Health Care Providers Agree To Pay Over $900,000 To Settle False Claims Allegations
The United States Department of Justice has announced that Baylor University Medical Center, Baylor Health Care System and HealthTexas Provider Network (collectively referred to as “Baylor”) have agreed to pay $907,355 to revolve charges that they submitted false claims to Medicare, the Civilian Health and Medical Program of the Uniformed Services and the Federal Employees Health Benefit Program.

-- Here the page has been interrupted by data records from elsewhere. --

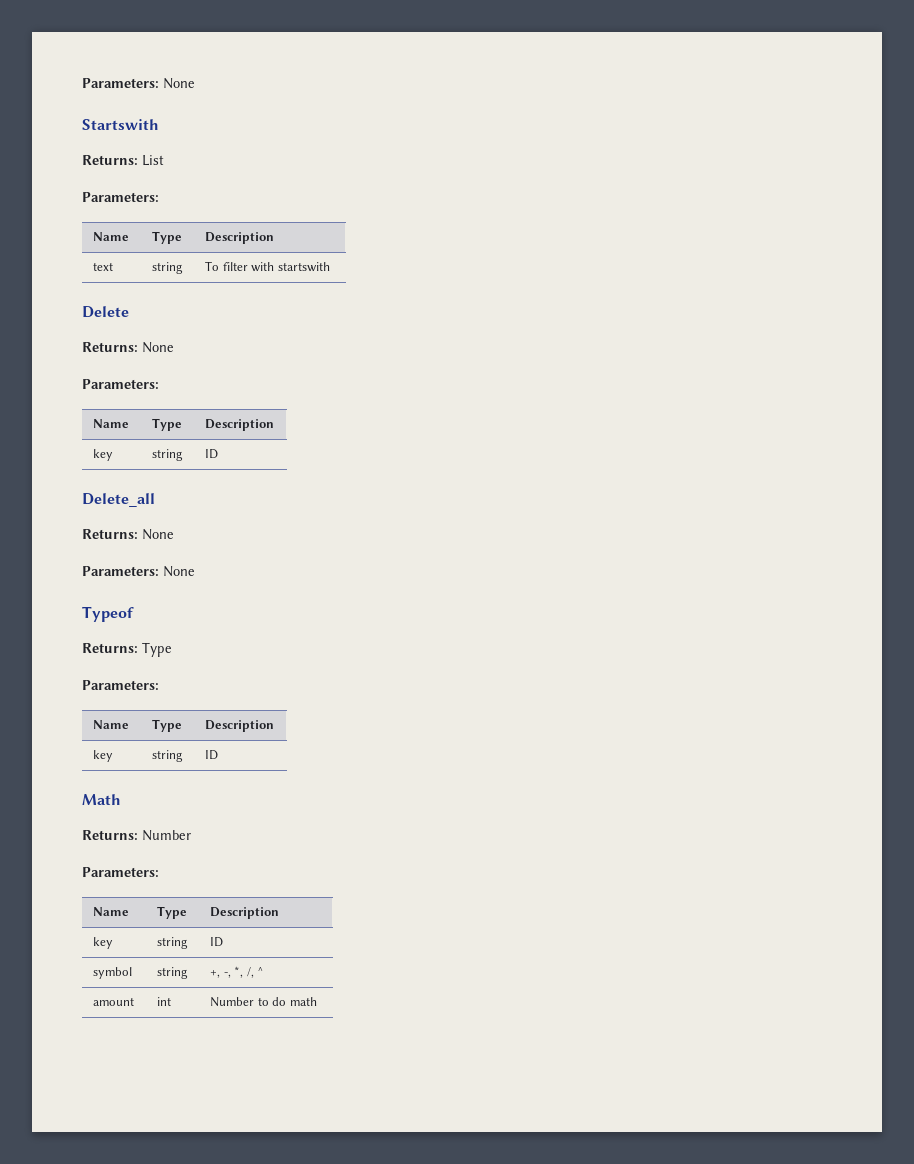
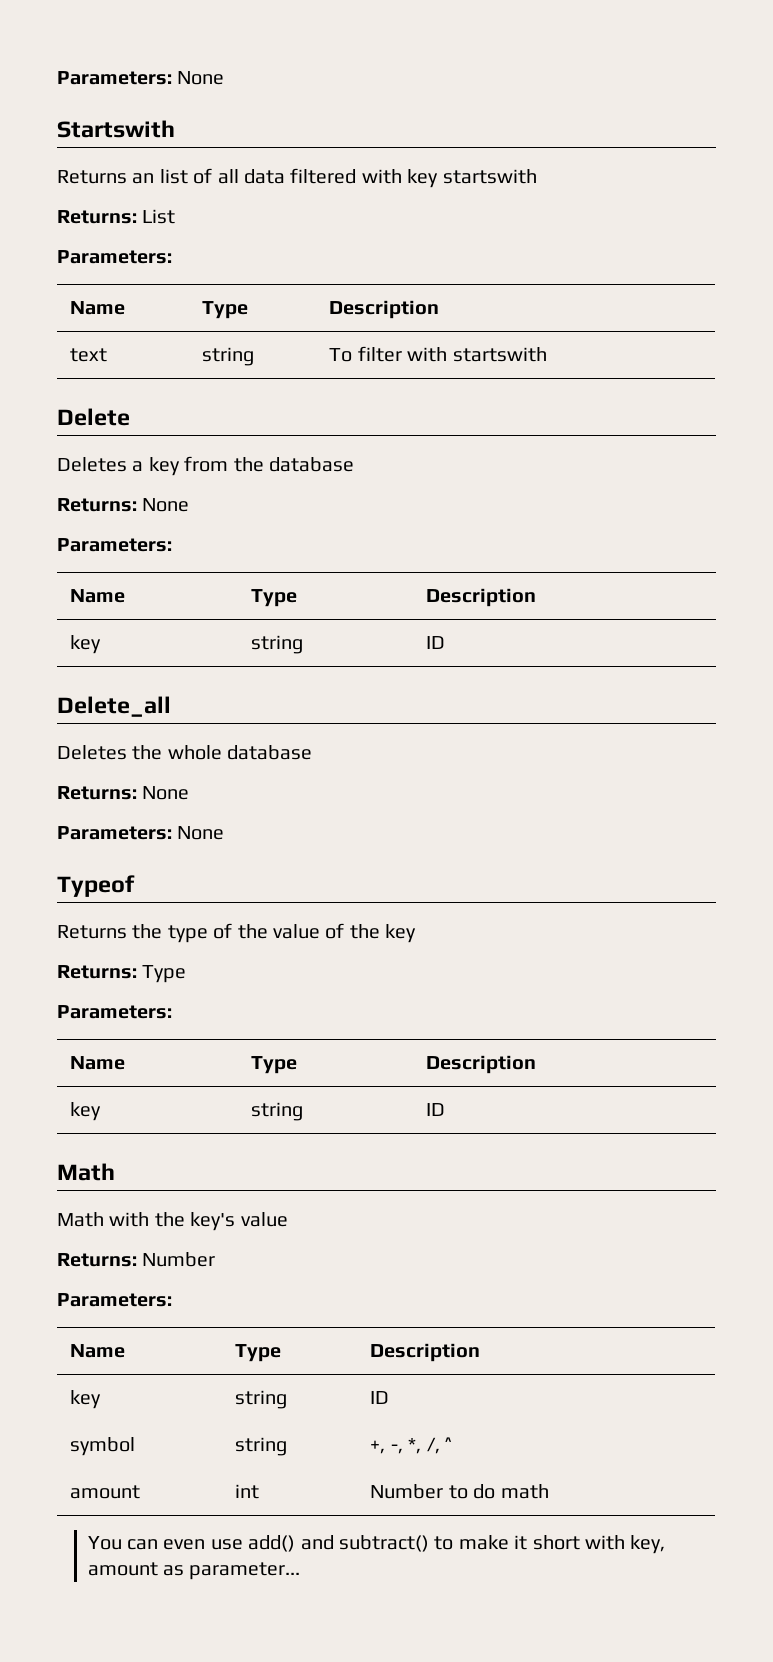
(159, 124) none -> [57,168,537,188] // Returns an list of all data filtered with key startswith
(129, 312) none -> [57,456,354,476] // Deletes a key from the database
(155, 500) none -> [57,745,313,760] // Deletes the whole database
(134, 614) none -> [57,923,417,943] // Returns the type of the value of the key
(121, 799) none -> [57,1212,288,1231] // Math with the key's value
(317, 1001) none -> [87,1535,666,1554] [87,1562,301,1580] // You can even use add() and subtract() to make it short with key, amount as parameter...

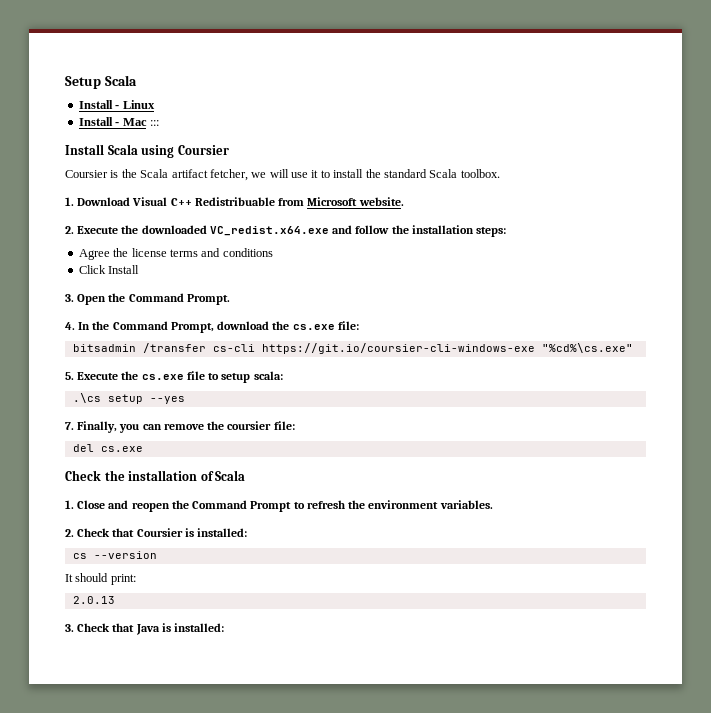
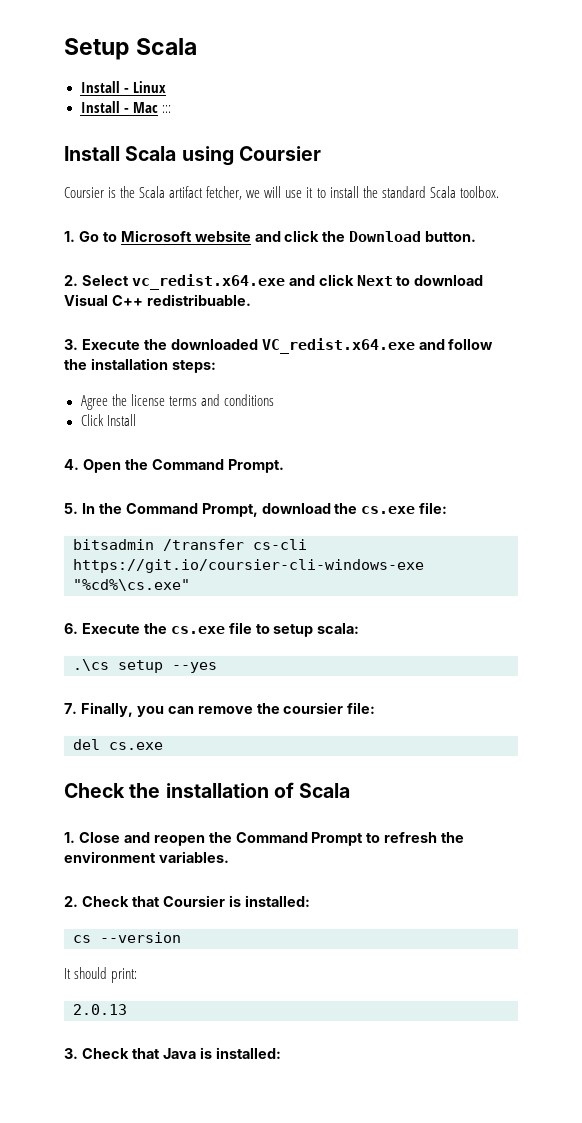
[77,197,404,206] [65,226,74,234] Download Visual C++ Redistribuable from Microsoft website. // 2. -> [78,230,477,242] [64,274,484,290] [64,294,251,306] [64,339,78,350] Go to Microsoft website and click the Download button. // 2. Select vc_redist.x64.exe and click Next to download Visual C++ redistribuable. // 3.
[65,294,74,302] 3. -> [64,459,79,470] 4.
[65,322,75,330] 4. -> [64,503,78,514] 5.
[65,372,74,380] 5. -> [64,623,78,634] 6.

The government claimed that between 2006 and May 2010, Baylor double billed Medicare for several procedures relating to radiation treatment plans; billed for certain high reimbursement radiation oncology services when a different, less expensive service should have been used; billed for procedures without supporting documentation in the medical record and improperly billed for radiation treatment delivery without corroboration of physician supervision. Principal Deputy Attorney General for the Justice Department’s Civil Division, Stuart F. Delery, stated, “[p]hysicians who participate in Medicare must bill for their services accurately and honestly” and that “[t]he Department of Justice is committed to ensuring that federal health care funds are spent appropriately.” The settlement only represented a resolution of the claims which had been brought against Baylor and there was no determination of liability.
This case was a part of the government’s emphasis on combating health care fraud and involved the Health Care Fraud Prevention and Enforcement Action Team which is a partnership between the United States Department of Justice and the United States Department of Health and Human Services. The Team focuses on reducing and preventing Medicare and Medicaid financial fraud.